What the exercise asks
Would you set down the lines running from the one that holds "shipping: 0.00 -> 43.00" to the final line of the listing, both included, exactly and with no others?

---------- Materials provided ----------

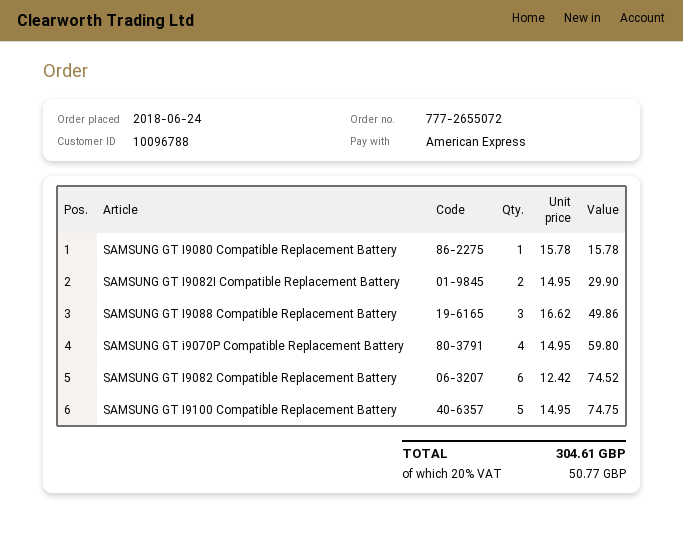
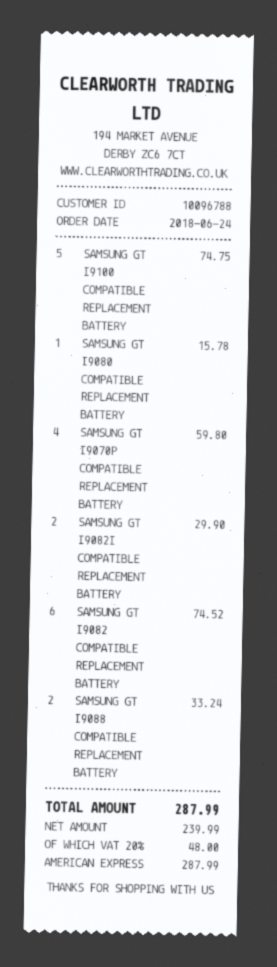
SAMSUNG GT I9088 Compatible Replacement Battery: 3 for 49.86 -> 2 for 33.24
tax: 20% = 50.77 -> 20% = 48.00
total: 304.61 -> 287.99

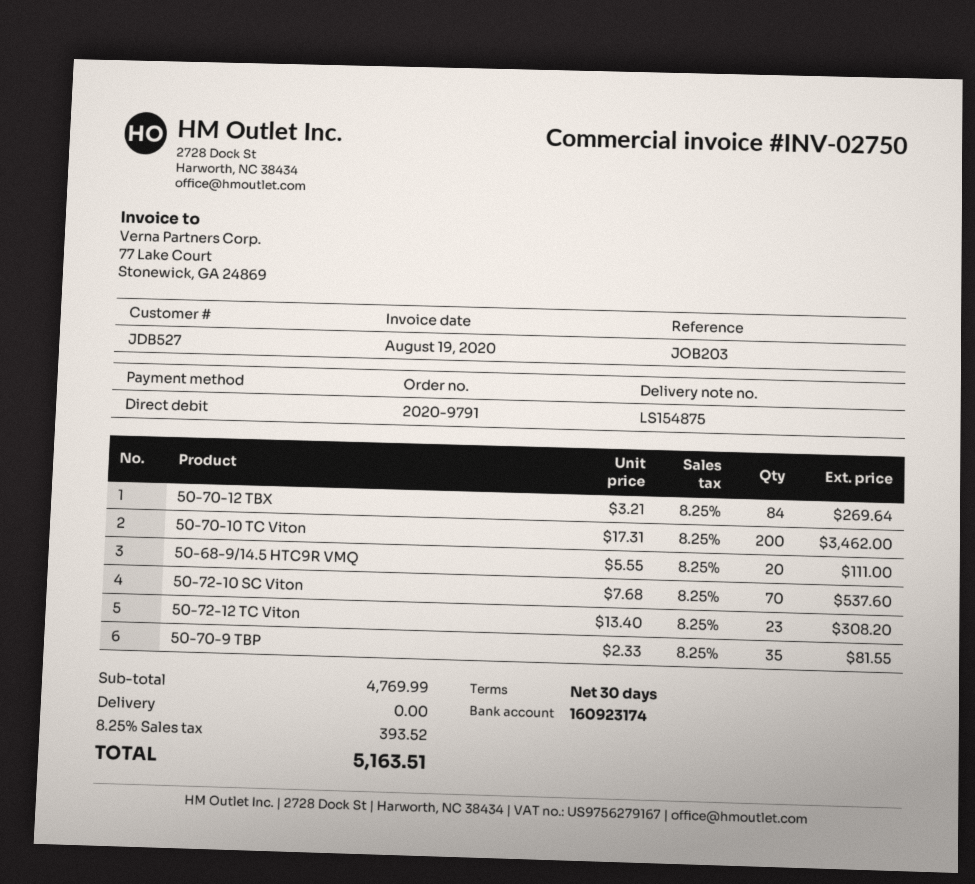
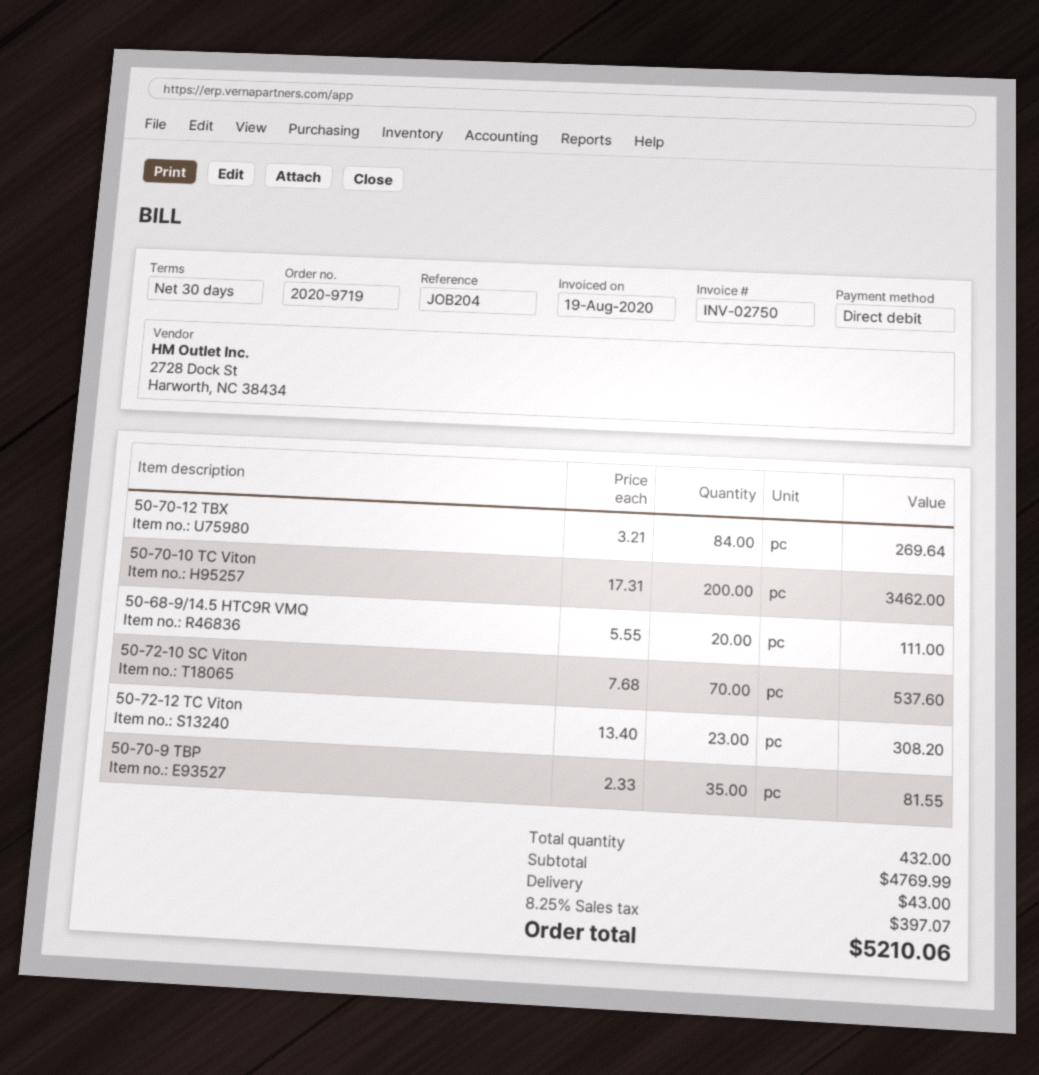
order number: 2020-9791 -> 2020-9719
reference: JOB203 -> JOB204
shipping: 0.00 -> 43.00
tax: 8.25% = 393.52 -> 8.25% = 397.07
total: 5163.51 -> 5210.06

----------

Answer to this task
shipping: 0.00 -> 43.00
tax: 8.25% = 393.52 -> 8.25% = 397.07
total: 5163.51 -> 5210.06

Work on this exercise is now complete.